Lexer for C++ in python

Question 1

I wrote a simple C++ lexer in python. Although it already works but I kinda feel I didn't follow the pythonic way. Any suggestion for improvements?

Sample C++ Code

Sample output

Here's my code:

mysrc.py:

def keywords():
 keywords = [
 "auto",
 "bool",
 "break",
 "case",
 "catch",
 "char",
 "word",
 "class",
 "const",
 "continue",
 "delete",
 "do",
 "double",
 "else",
 "enum",
 "false",
 "float",
 "for",
 "goto",
 "if",
 "#include",
 "int",
 "long",
 "namespace",
 "not",
 "or",
 "private",
 "protected",
 "public",
 "return",
 "short",
 "signed",
 "sizeof",
 "static",
 "struct",
 "switch",
 "true",
 "try",
 "unsigned",
 "void",
 "while",
 ]
 return keywords
def operators():
 operators = {
 "+": "PLUS",
 "-": "MINUS",
 "*": "MUL",
 "/": "DIV",
 "%": "MOD",
 "+=": "PLUSEQ",
 "-=": "MINUSEQ",
 "*=": "MULEQ",
 "/=": "DIVEQ",
 "++": "INC",
 "--": "DEC",
 "|": "OR",
 "&&": "AND",
 }
 return operators
def delimiters():
 delimiters = {
 "\t": "TAB",
 "\n": "NEWLINE",
 "(": "LPAR",
 ")": "RPAR",
 "[": "LBRACE",
 "]": "RBRACE",
 "{": "LCBRACE",
 "}": "RCBRACE",
 "=": "ASSIGN",
 ":": "COLON",
 ",": "COMMA",
 ";": "SEMICOL",
 "<<": "OUT",
 ">>": "IN",
 }
 return delimiters

main file:

import re
import mysrc
def basicCheck(token):
 varPtrn = re.compile(r"[a-zA-Z_][a-zA-Z0-9_]") # variables
 headerPtrn = re.compile(r"\w[a-zA-Z]+[.]h") # header files
 digitPtrn = re.compile(r'\d')
 floatPtrn = re.compile(r'\d+[.]\d+')
 if token in mysrc.keywords():
 print(token + " KEYWORD")
 elif token in mysrc.operators().keys():
 print(token + " ", mysrc.operators()[token])
 elif token in mysrc.delimiters():
 description = mysrc.delimiters()[token]
 if description == 'TAB' or description == 'NEWLINE':
 print(description)
 else:
 print(token + " ", description)
 elif re.search(headerPtrn, token):
 print(token + " HEADER")
 elif re.match(varPtrn, token) or "'" in token or '"' in token:
 print(token + ' IDENTIFIER' )
 elif re.match(digitPtrn, token):
 if re.match(floatPtrn, token):
 print(token + ' FLOAT')
 else:
 print(token + ' INT')
 return True
def delimiterCorrection(line):
 tokens = line.split(" ")
 for delimiter in mysrc.delimiters().keys():
 for token in tokens:
 if token == delimiter:
 pass
 elif delimiter in token:
 pos = token.find(delimiter)
 tokens.remove(token)
 token = token.replace(delimiter, " ")
 extra = token[:pos]
 token = token[pos + 1 :]
 tokens.append(delimiter)
 tokens.append(extra)
 tokens.append(token)
 else:
 pass
 for token in tokens:
 if isWhiteSpace(token):
 tokens.remove(token)
 elif ' ' in token:
 tokens.remove(token)
 token = token.split(' ')
 for d in token:
 tokens.append(d)
 return tokens
def isWhiteSpace(word):
 ptrn = [ " ", "\t", "\n"]
 for item in ptrn:
 if word == item:
 return True
 else:
 return False
#def hasWhiteSpace(token):
 ptrn = ['\t', '\n']
 if isWhiteSpace(token) == False:
 for item in ptrn:
 if item in token:
 result = "'" + item + "'"
 return result
 else:
 pass
 return False
def tokenize(path):
 try:
 f = open(path).read()
 lines = f.split("\n")
 count = 0
 for line in lines:
 count = count + 1
 tokens = delimiterCorrection(line)
 print("\n#LINE ", count)
 print("Tokens: ", tokens)
 for token in tokens:
 basicCheck(token)
 return True
 except FileNotFoundError:
 print("\nInvald Path.
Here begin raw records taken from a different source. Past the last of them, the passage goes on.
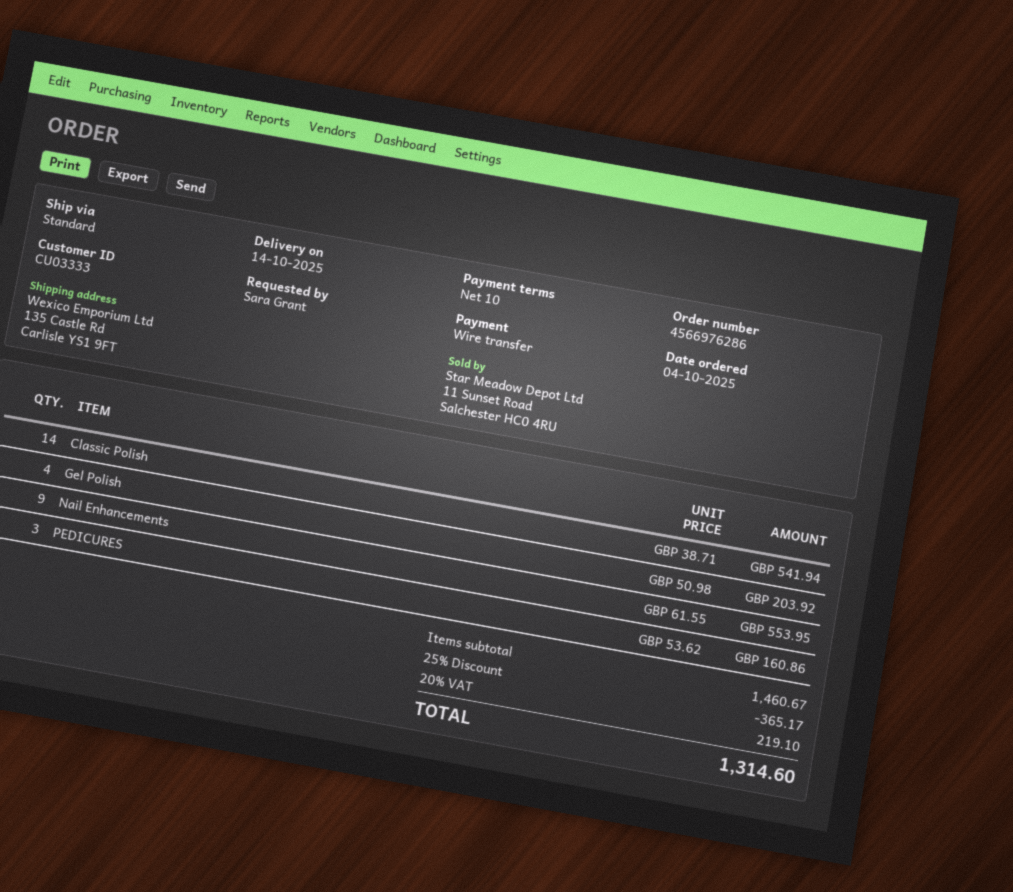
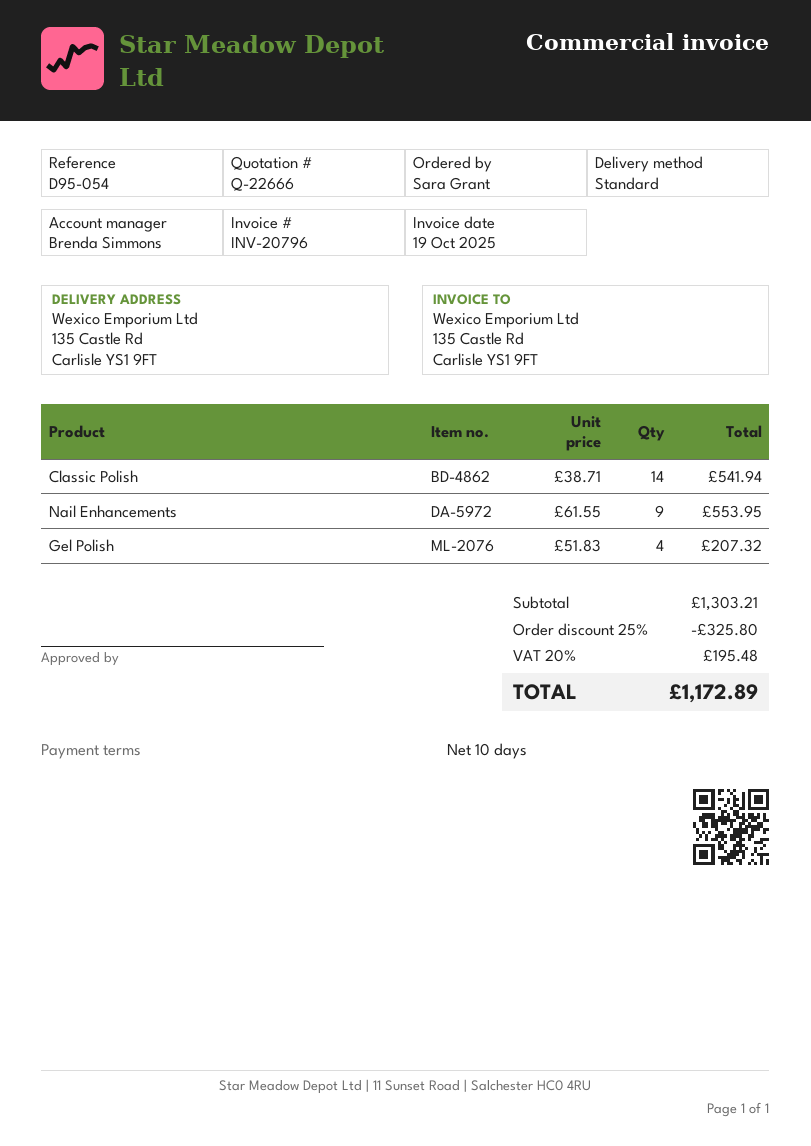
Gel Polish: 4 x 50.98 = 203.92 -> 4 x 51.83 = 207.32
PEDICURES: 3 x 53.62 = 160.86 -> none
subtotal: 1460.67 -> 1303.21
discount: 25% = 365.17 -> 25% = 325.80
tax: 20% = 219.10 -> 20% = 195.48
total: 1314.60 -> 1172.89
Retry")
 run()
def run():
 path = input("Enter Source Code's Path: ")
 tokenize(path)
 again = int(input("""\n1. Retry\n2. Quit\n"""))
 if again == 1:
 run()
 elif again == 2:
 print("Quitting...")
 else:
 print('Invalid Request.')
 run()
run()

Question 2

You'll run out of stack memory if you recursively call run() at so many places. You can remove those.

You should consider opening the file with a another context manager to avoid having the file handle kept open.

Consider restricting the try block to only the part of code you expect to fail.

Question 3

thx. I edited that part.

Question 4

A lot of could be written in a more functional style. That means that functions return the result of their execution instead of printing it. It makes your code more readable, more composable and generally easier to reason about. Also, docstrings at the beginning of all the function would help immensely in determining their purpose.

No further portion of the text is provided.